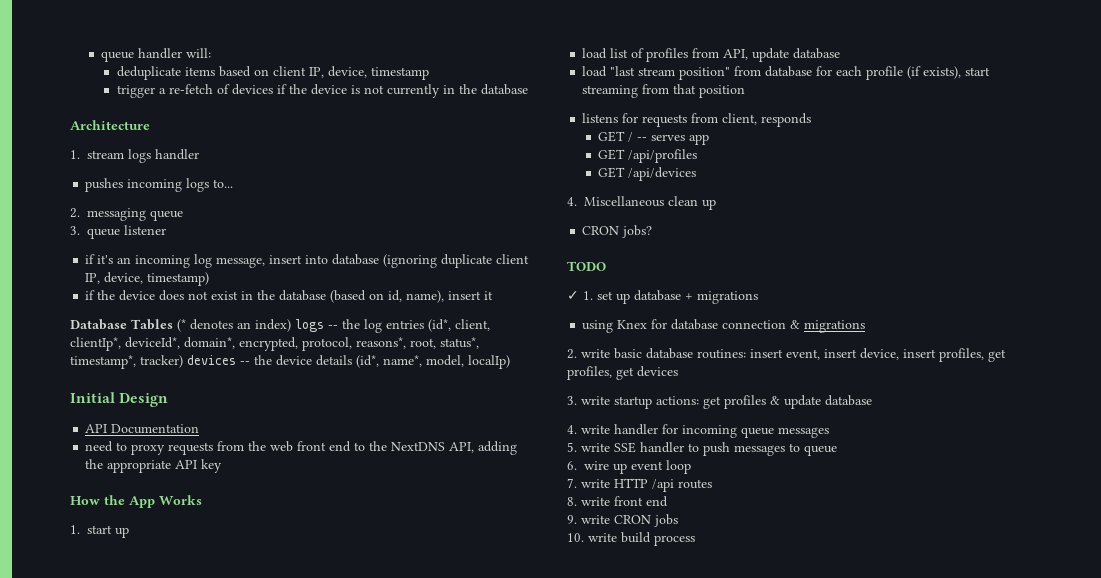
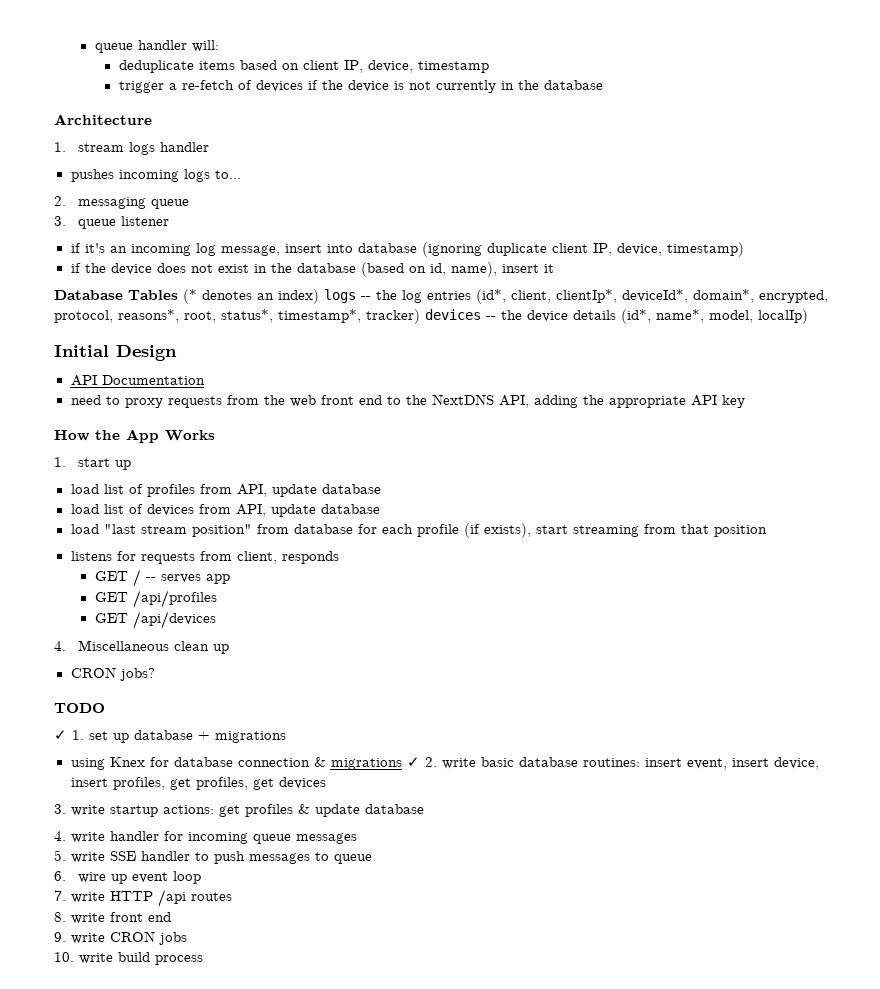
(841, 53) none -> [70,504,380,517] // load list of devices from API, update database
(866, 326) // -> [406,757,420,767] ✓

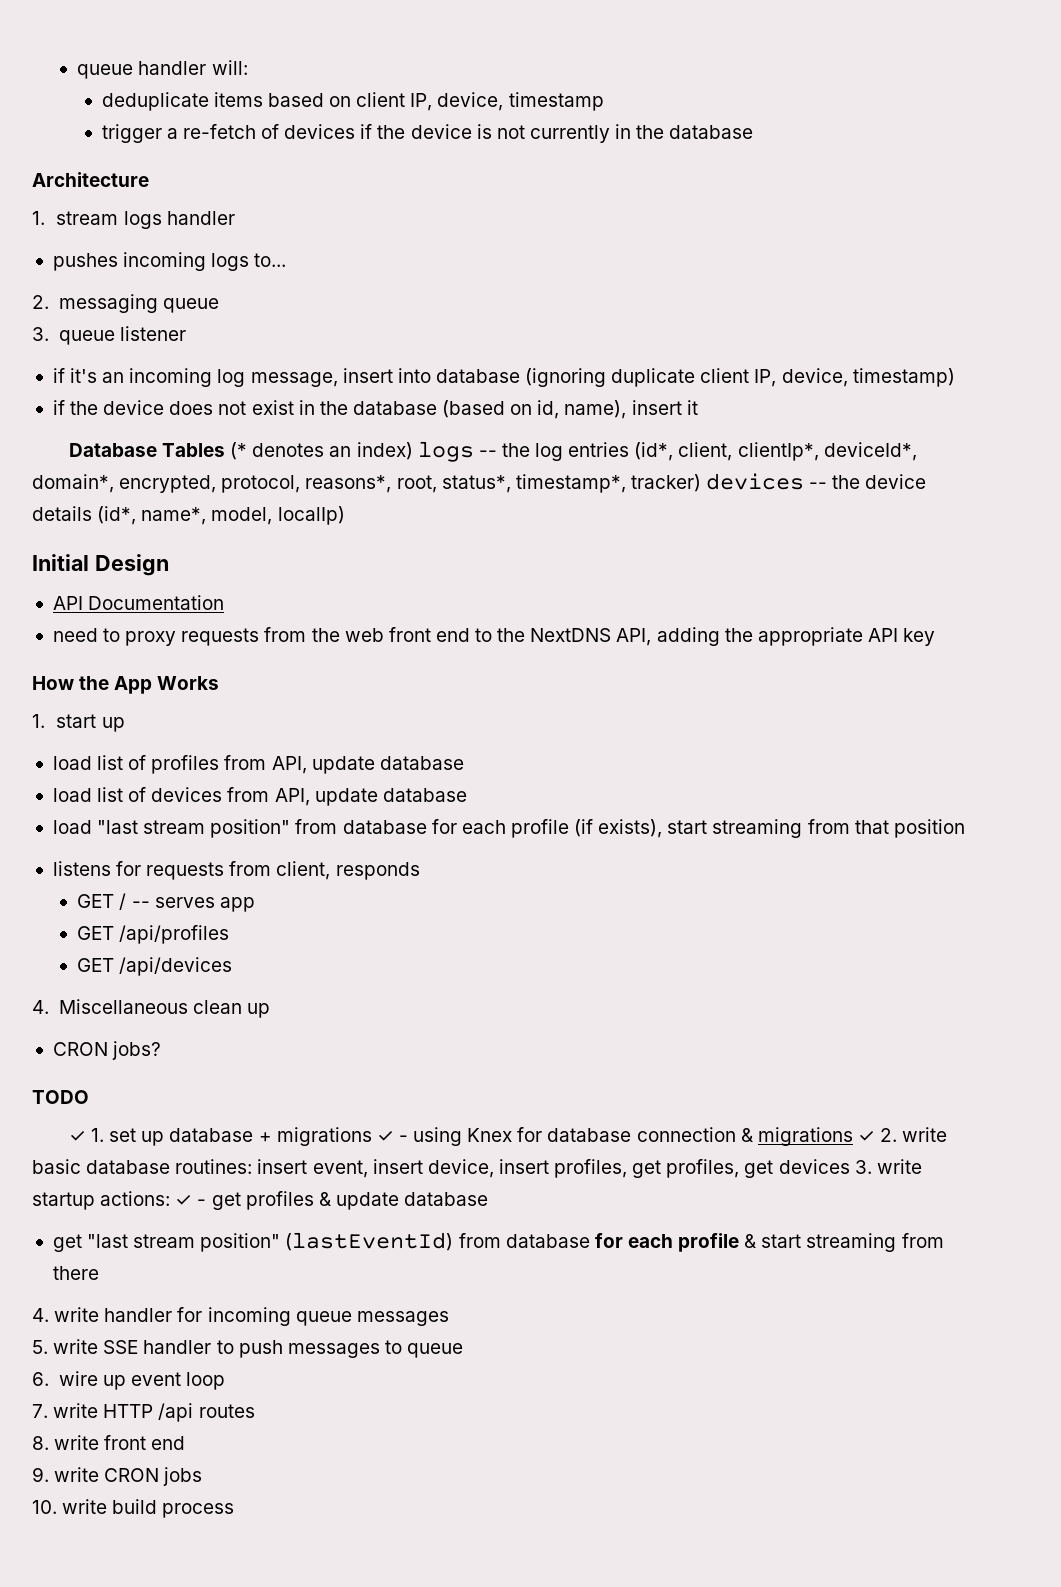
(286, 737) // -> [376,1131,408,1142] ✓ -
(326, 783) // -> (850, 1166) none
(214, 809) none -> [175,1195,207,1206] ✓ -
(424, 809) none -> [52,1232,944,1252] [52,1266,99,1280] // get "last stream position" (lastEventId) from database for each profile & start streaming from there

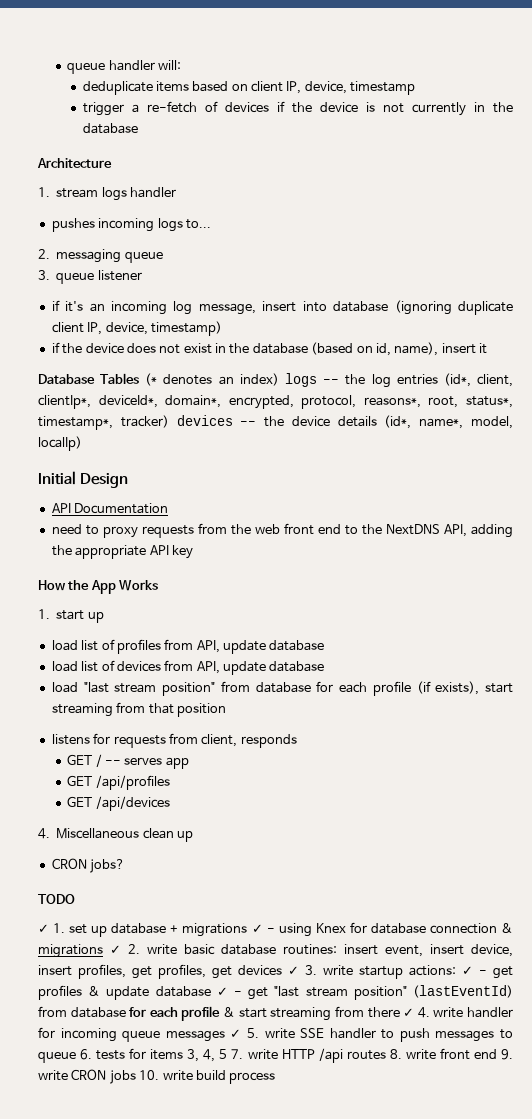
(850, 1166) none -> [288,966,299,975] ✓
(489, 1199) // -> [216,987,242,996] ✓ -
(99, 1273) // -> [403,1008,415,1017] ✓
(449, 1318) // -> [230,1029,242,1038] ✓
[32,1371,225,1390] // 6. wire up event loop // -> [80,1048,228,1062] 6. tests for items 3, 4, 5
(255, 1411) // -> (386, 1055) none
(186, 1443) // -> (497, 1054) none
(203, 1476) // -> (136, 1077) none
☆ ☆ ☆ ☆
◆ Exercise brief ◆
Copy each line of the data that includes the word "from".

◆ Response ◆
(841, 53) none -> [70,504,380,517] // load list of devices from API, update database
(424, 809) none -> [52,1232,944,1252] [52,1266,99,1280] // get "last stream position" (lastEventId) from database for each profile & start streaming from there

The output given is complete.